(Beginning of Records supplied)
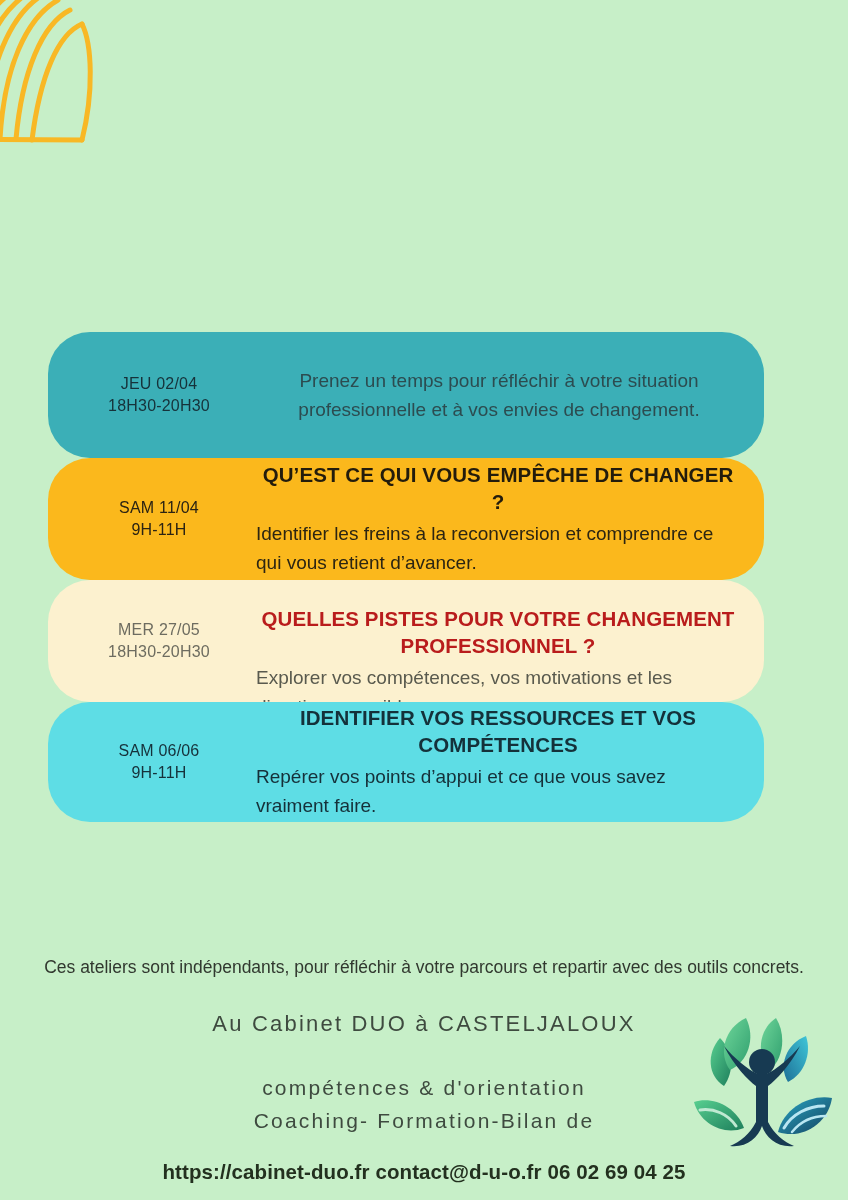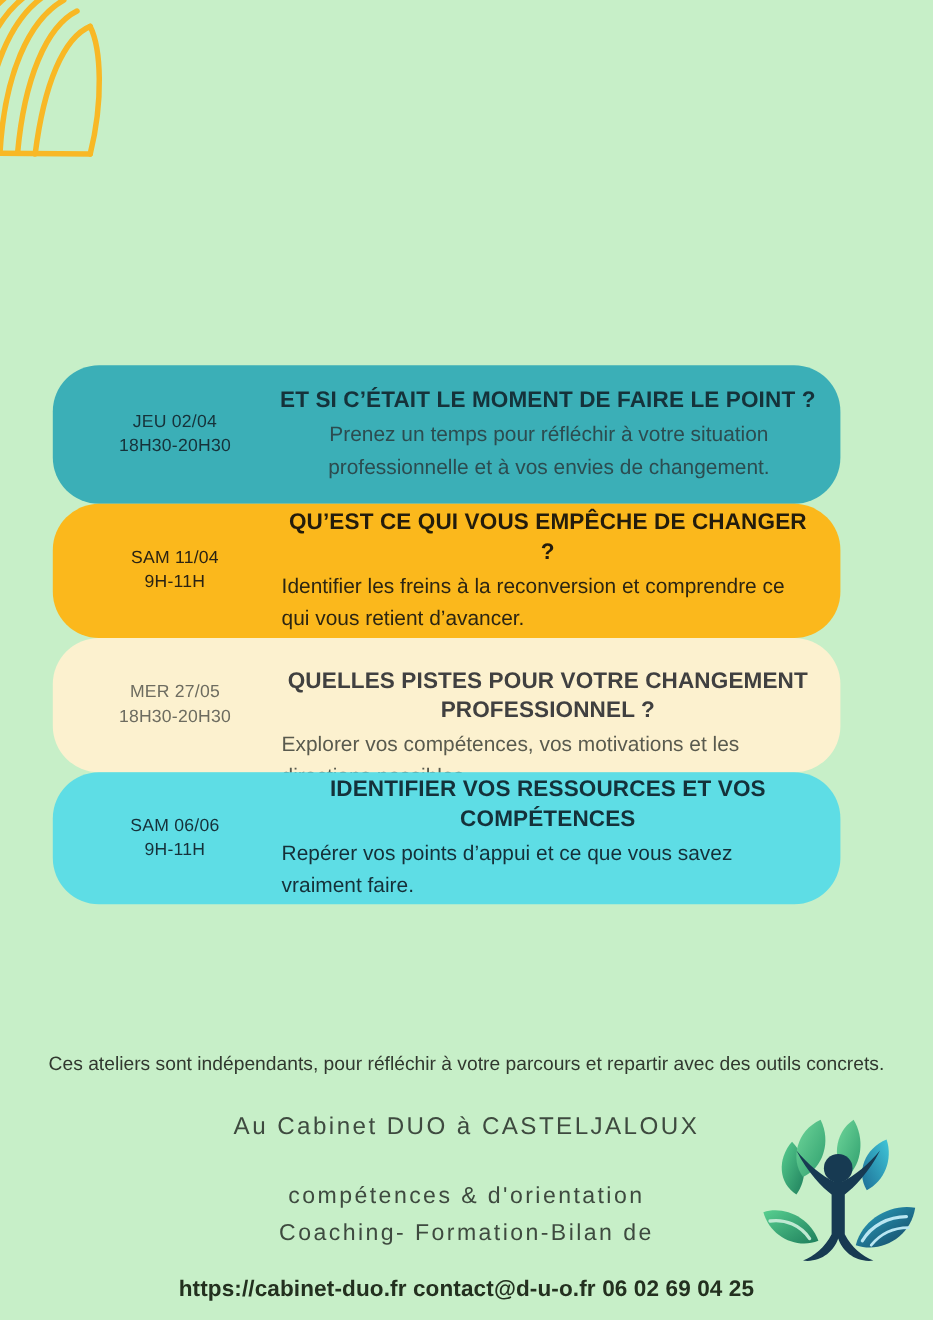--- a/index.html
+++ b/index.html
@@ -220,7 +220,6 @@
         <span class="d-line">18H30-20H30</span>
       </div>
       <div class="card-body">
-        <div class="card-title">ET SI C’ÉTAIT LE MOMENT DE FAIRE LE POINT ?</div>
         <div class="card-desc">Prenez un temps pour réfléchir à votre situation professionnelle et à vos envies de changement.</div>
       </div>
     </div>

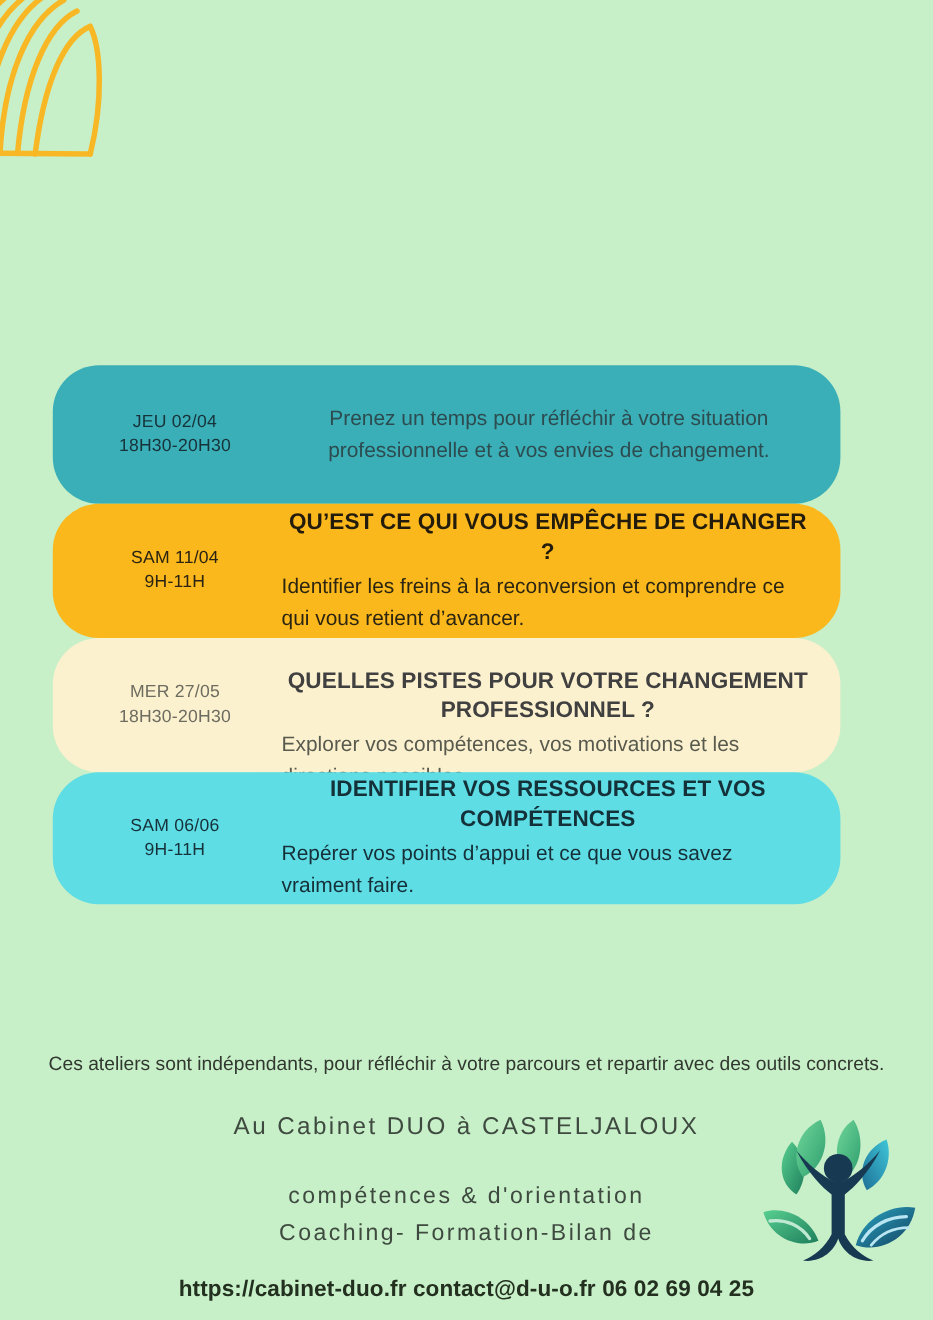--- a/index.html
+++ b/index.html
@@ -136,7 +136,7 @@
 
   .card-3 { background: #fcf1cf; height: 122px; margin-top: 40px; }
   .card-3 .card-date { color: #6d6c60; }
-  .card-3 .card-title { color: #404040; margin-top: 44px; }
+  .card-3 .card-title { color: #b91c1c; margin-top: 44px; }
   .card-3 .card-desc { color: #595a4e; }
 
   .card-4 { background: #5eddE5; height: 120px; margin-top: 40px; }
(End of Records supplied)
• [What you should do] Leave out the pictures and give the rest of the material again, unaltered.

• [Reply to the task]
--- a/index.html
+++ b/index.html
@@ -220,7 +220,6 @@
         <span class="d-line">18H30-20H30</span>
       </div>
       <div class="card-body">
-        <div class="card-title">ET SI C’ÉTAIT LE MOMENT DE FAIRE LE POINT ?</div>
         <div class="card-desc">Prenez un temps pour réfléchir à votre situation professionnelle et à vos envies de changement.</div>
       </div>
     </div>

--- a/index.html
+++ b/index.html
@@ -136,7 +136,7 @@
 
   .card-3 { background: #fcf1cf; height: 122px; margin-top: 40px; }
   .card-3 .card-date { color: #6d6c60; }
-  .card-3 .card-title { color: #404040; margin-top: 44px; }
+  .card-3 .card-title { color: #b91c1c; margin-top: 44px; }
   .card-3 .card-desc { color: #595a4e; }
 
   .card-4 { background: #5eddE5; height: 120px; margin-top: 40px; }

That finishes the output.